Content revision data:
● ● ● ●
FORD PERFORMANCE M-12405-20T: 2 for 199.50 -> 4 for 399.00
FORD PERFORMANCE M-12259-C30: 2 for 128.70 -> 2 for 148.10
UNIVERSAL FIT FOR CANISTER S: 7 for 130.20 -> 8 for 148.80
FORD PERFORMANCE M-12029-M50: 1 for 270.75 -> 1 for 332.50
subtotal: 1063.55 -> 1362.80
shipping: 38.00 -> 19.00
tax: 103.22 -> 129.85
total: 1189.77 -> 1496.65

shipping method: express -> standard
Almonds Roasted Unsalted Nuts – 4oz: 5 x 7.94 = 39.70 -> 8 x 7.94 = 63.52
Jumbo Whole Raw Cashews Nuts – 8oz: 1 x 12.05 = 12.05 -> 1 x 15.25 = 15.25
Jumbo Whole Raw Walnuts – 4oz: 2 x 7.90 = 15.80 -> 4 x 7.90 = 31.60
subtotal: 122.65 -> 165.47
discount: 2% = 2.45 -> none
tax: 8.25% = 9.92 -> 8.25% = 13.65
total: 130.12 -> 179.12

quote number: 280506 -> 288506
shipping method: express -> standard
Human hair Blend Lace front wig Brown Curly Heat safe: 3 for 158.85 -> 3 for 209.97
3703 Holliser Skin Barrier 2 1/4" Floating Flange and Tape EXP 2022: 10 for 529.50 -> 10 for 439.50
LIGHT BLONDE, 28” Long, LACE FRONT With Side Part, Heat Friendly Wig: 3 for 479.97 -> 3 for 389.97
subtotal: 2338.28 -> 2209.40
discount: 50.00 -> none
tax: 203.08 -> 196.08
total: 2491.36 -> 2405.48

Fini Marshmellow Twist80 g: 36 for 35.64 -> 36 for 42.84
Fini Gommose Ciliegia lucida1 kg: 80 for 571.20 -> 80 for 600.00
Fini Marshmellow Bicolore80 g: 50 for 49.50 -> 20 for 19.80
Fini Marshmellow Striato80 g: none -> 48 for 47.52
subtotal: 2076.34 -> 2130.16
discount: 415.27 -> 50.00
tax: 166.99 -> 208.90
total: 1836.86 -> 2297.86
● ● ● ●
Exercise aim: An exact copy of the entries from the line containing "subtotal: 2338.28 -> 2209.40" through the last line is the expected answer.

Written reply:
subtotal: 2338.28 -> 2209.40
discount: 50.00 -> none
tax: 203.08 -> 196.08
total: 2491.36 -> 2405.48

Fini Marshmellow Twist80 g: 36 for 35.64 -> 36 for 42.84
Fini Gommose Ciliegia lucida1 kg: 80 for 571.20 -> 80 for 600.00
Fini Marshmellow Bicolore80 g: 50 for 49.50 -> 20 for 19.80
Fini Marshmellow Striato80 g: none -> 48 for 47.52
subtotal: 2076.34 -> 2130.16
discount: 415.27 -> 50.00
tax: 166.99 -> 208.90
total: 1836.86 -> 2297.86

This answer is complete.